I'm not an expert in dogs by any means but I know it's usually considerd not such a good idea to introduce another pup until the first is at least 18 months old, it's difficult to train 2 together and for it to actually sink in.
Firstly I would make sure the fighting you describe is actually fighting and not just play...puppies play can sometimes sound really nasty, Penny is nine months old and when her brother comes to my house to be groomed they go mad rolling around / puppy biting, and it sounds like they're proper snarling at each other, but they really aren't it's just puppy play, believe me if they wanted to fight properly there'd be blood.
I would strongly advise puppy classes aimed at families where there are 2 such young pups because trying to train one pup is difficult at times, 2 can end in them ignoring you and learning off each other, I wouldnt say it can't be done but i would say it is hard work and the more help the better.
The food thing is natural if they're protecting their own food but training will help one trying to dominate and steel off the other, again, it's a case of getting the right training.
Sorry i cant be of much help but this is from my experience and I hope it's a little useful at least, someone will be along soon who knows a lot more no doubt...there are members who have similar age pups who have successfully trained on here so hopefully there'll be some useful info there 
Good luck
Clarexx


----------



## RobD-BCactive (Jul 1, 2010)

clpeltz said:


> For the first couple of weeks, they had been getting along just fine. Training has been going good. Recently (the past week or so), Carly has become increasingly more aggressive. Whenever my children go to pick her up she will growl and snap at them. She gets into vicious fights with Gizmo.
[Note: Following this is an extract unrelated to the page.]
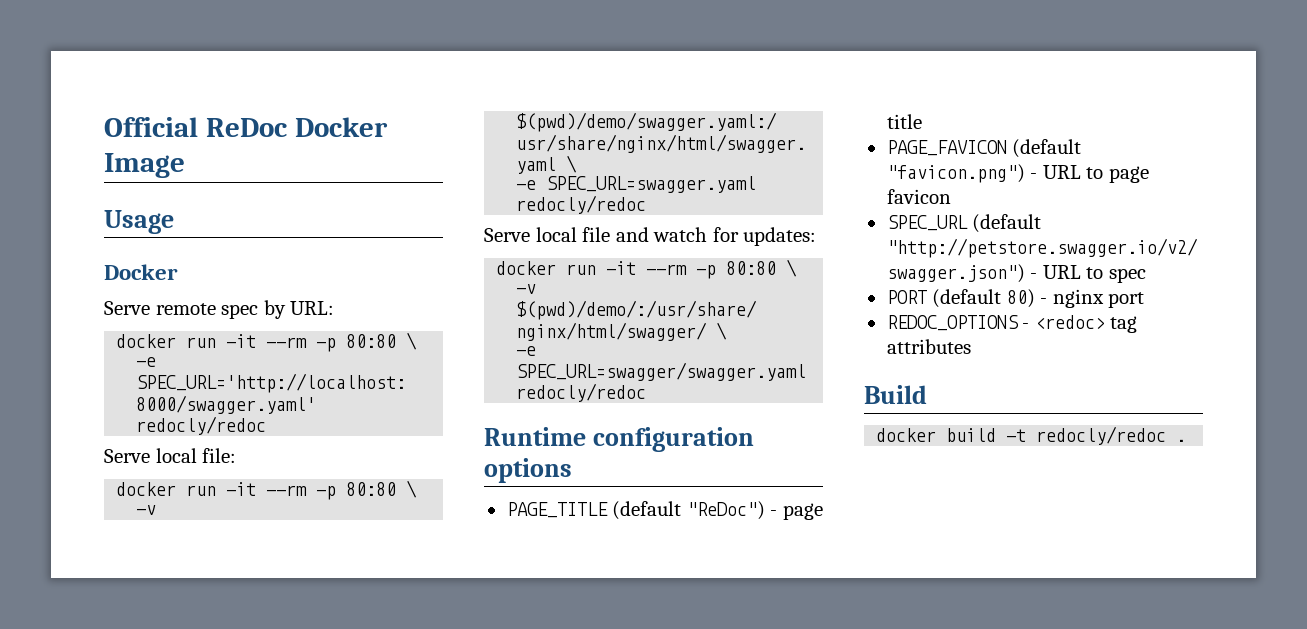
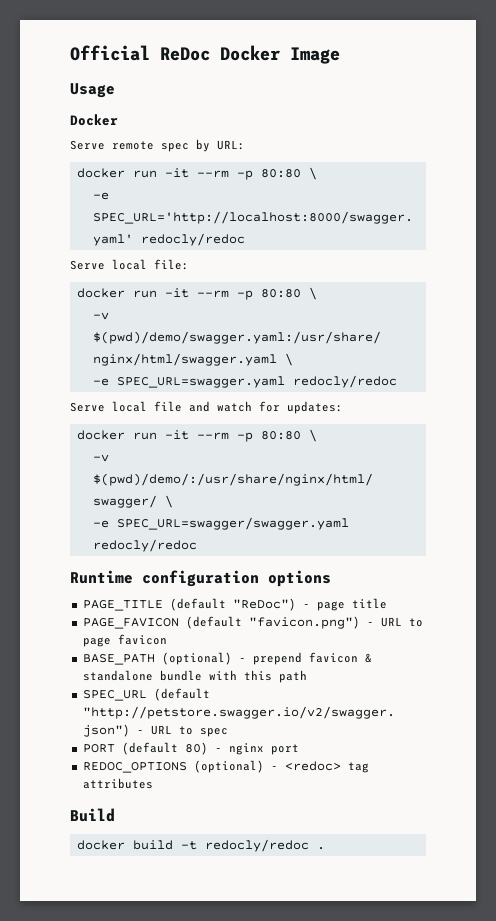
+ BASE_PATH (optional) - prepend favicon & standalone bundle with this path
- REDOC_OPTIONS - <redoc> tag attributes
+ REDOC_OPTIONS (optional) - <redoc> tag attributes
Have you consulted the vet to check health issues? Talk about the behaviour problems, perhaps you can get a referral to good behavourist on the pet insurance (I'm crossing my fingers you have that).

It seems to take a couple of weeks for a dog to settle in to a new home, and with that confidence their behaviour and manners can appear to deteriate.

Frankly, this sounds different from the usual puppy nipping type issues, so if you have read this right, and it's not playful behaviour, on the spot expert help is best.

A friend had to have her spaniel put down eventually over guarding issues, it came as a rescue pup at 4 months, and went untreated for too long so the problem steadily got worse (aggressive guarding behaviour towards the male owner).


----------



## tripod (Feb 14, 2010)

Hi Chris, welcome to PF 

A lot of dog-dog guarding behaviour can be considered 'normal' dog behaviour. But in very young puppies such as yours and between male and female, coupled with the handling issues I would think that there is more to it.

Feed the puppies separatley so as to be sure they each get what they are supposed to.

Dogs as a species do not naturally enjoy being hugged, picked up, restrained, cuddled etc. - this is uncomfrotable for them and Carly is expressing her dislike in a not so subtle way.
This is worrying as her normal subtle distance increasing signaling has been ignored and she is forced to growl and snarl - the other polite requests of distance have been ignored.

No more picking up until you are working through a handling program to teach her/both of them to enjoy handling. Obviously no interaction with children unless you are in durect supervision and no more picking up by kids. It will take much work to get to a point where the puppies are comfortable with this.

Have you got these two babies in a puppy class? I would highly recommend that you do, especially considering their mix. They need lots and lots and lots and lots and lots of positive interactions in all sorts of scenarios with all sorts of people and dogs.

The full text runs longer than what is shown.